* **Your goal**
Each record must be printed exactly as given.

* **Data excerpts**
________________

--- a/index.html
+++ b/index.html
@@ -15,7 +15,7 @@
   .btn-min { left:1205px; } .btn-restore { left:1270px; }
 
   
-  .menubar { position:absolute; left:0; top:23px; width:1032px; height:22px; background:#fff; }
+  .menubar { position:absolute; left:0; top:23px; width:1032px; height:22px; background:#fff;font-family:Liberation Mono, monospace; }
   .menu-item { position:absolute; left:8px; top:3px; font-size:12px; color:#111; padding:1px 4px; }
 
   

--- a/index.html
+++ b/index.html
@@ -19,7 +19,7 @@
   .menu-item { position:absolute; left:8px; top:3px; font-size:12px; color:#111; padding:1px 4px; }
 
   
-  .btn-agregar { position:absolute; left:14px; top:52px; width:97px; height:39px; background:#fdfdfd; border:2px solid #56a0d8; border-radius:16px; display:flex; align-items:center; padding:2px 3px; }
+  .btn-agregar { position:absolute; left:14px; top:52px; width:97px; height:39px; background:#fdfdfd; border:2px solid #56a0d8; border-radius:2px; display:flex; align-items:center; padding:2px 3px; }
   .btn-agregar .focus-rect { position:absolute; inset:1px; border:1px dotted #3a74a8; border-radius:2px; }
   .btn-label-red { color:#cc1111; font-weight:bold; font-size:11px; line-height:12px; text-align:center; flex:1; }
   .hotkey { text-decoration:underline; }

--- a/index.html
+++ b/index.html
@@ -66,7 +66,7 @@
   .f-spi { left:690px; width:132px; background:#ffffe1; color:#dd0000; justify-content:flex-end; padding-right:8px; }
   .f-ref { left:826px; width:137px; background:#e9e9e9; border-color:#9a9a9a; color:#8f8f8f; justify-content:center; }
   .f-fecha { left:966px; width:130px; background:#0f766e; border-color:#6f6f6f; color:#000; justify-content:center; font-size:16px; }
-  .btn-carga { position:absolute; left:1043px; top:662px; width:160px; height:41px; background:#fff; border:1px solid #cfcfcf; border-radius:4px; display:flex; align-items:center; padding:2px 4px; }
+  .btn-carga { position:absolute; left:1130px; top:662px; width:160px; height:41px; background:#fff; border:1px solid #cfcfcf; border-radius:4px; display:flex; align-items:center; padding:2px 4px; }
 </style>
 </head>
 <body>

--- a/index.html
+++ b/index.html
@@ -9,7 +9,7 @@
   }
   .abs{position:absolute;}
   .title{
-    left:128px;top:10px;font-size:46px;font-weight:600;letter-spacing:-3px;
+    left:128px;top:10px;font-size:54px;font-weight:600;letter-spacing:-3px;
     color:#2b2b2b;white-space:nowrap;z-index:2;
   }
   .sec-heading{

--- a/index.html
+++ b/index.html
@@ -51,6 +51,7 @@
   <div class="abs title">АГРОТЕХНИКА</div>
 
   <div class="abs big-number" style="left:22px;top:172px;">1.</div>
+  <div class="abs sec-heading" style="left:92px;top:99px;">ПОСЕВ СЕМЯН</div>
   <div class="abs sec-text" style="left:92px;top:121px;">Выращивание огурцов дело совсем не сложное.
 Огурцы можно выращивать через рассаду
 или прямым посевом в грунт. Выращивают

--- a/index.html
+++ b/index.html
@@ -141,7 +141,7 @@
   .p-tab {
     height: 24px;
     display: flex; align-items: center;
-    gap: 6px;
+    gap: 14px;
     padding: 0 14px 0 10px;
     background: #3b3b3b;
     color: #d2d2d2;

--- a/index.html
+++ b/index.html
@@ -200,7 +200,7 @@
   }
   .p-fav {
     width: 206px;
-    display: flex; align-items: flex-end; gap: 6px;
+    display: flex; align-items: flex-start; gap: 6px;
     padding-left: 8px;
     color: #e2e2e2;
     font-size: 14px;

________________

* **Result for this task**
--- a/index.html
+++ b/index.html
@@ -15,7 +15,7 @@
   .btn-min { left:1205px; } .btn-restore { left:1270px; }
 
   
-  .menubar { position:absolute; left:0; top:23px; width:1032px; height:22px; background:#fff; }
+  .menubar { position:absolute; left:0; top:23px; width:1032px; height:22px; background:#fff;font-family:Liberation Mono, monospace; }
   .menu-item { position:absolute; left:8px; top:3px; font-size:12px; color:#111; padding:1px 4px; }
 
   

--- a/index.html
+++ b/index.html
@@ -19,7 +19,7 @@
   .menu-item { position:absolute; left:8px; top:3px; font-size:12px; color:#111; padding:1px 4px; }
 
   
-  .btn-agregar { position:absolute; left:14px; top:52px; width:97px; height:39px; background:#fdfdfd; border:2px solid #56a0d8; border-radius:16px; display:flex; align-items:center; padding:2px 3px; }
+  .btn-agregar { position:absolute; left:14px; top:52px; width:97px; height:39px; background:#fdfdfd; border:2px solid #56a0d8; border-radius:2px; display:flex; align-items:center; padding:2px 3px; }
   .btn-agregar .focus-rect { position:absolute; inset:1px; border:1px dotted #3a74a8; border-radius:2px; }
   .btn-label-red { color:#cc1111; font-weight:bold; font-size:11px; line-height:12px; text-align:center; flex:1; }
   .hotkey { text-decoration:underline; }

--- a/index.html
+++ b/index.html
@@ -66,7 +66,7 @@
   .f-spi { left:690px; width:132px; background:#ffffe1; color:#dd0000; justify-content:flex-end; padding-right:8px; }
   .f-ref { left:826px; width:137px; background:#e9e9e9; border-color:#9a9a9a; color:#8f8f8f; justify-content:center; }
   .f-fecha { left:966px; width:130px; background:#0f766e; border-color:#6f6f6f; color:#000; justify-content:center; font-size:16px; }
-  .btn-carga { position:absolute; left:1043px; top:662px; width:160px; height:41px; background:#fff; border:1px solid #cfcfcf; border-radius:4px; display:flex; align-items:center; padding:2px 4px; }
+  .btn-carga { position:absolute; left:1130px; top:662px; width:160px; height:41px; background:#fff; border:1px solid #cfcfcf; border-radius:4px; display:flex; align-items:center; padding:2px 4px; }
 </style>
 </head>
 <body>

--- a/index.html
+++ b/index.html
@@ -9,7 +9,7 @@
   }
   .abs{position:absolute;}
   .title{
-    left:128px;top:10px;font-size:46px;font-weight:600;letter-spacing:-3px;
+    left:128px;top:10px;font-size:54px;font-weight:600;letter-spacing:-3px;
     color:#2b2b2b;white-space:nowrap;z-index:2;
   }
   .sec-heading{

--- a/index.html
+++ b/index.html
@@ -51,6 +51,7 @@
   <div class="abs title">АГРОТЕХНИКА</div>
 
   <div class="abs big-number" style="left:22px;top:172px;">1.</div>
+  <div class="abs sec-heading" style="left:92px;top:99px;">ПОСЕВ СЕМЯН</div>
   <div class="abs sec-text" style="left:92px;top:121px;">Выращивание огурцов дело совсем не сложное.
 Огурцы можно выращивать через рассаду
 или прямым посевом в грунт. Выращивают

--- a/index.html
+++ b/index.html
@@ -141,7 +141,7 @@
   .p-tab {
     height: 24px;
     display: flex; align-items: center;
-    gap: 6px;
+    gap: 14px;
     padding: 0 14px 0 10px;
     background: #3b3b3b;
     color: #d2d2d2;

--- a/index.html
+++ b/index.html
@@ -200,7 +200,7 @@
   }
   .p-fav {
     width: 206px;
-    display: flex; align-items: flex-end; gap: 6px;
+    display: flex; align-items: flex-start; gap: 6px;
     padding-left: 8px;
     color: #e2e2e2;
     font-size: 14px;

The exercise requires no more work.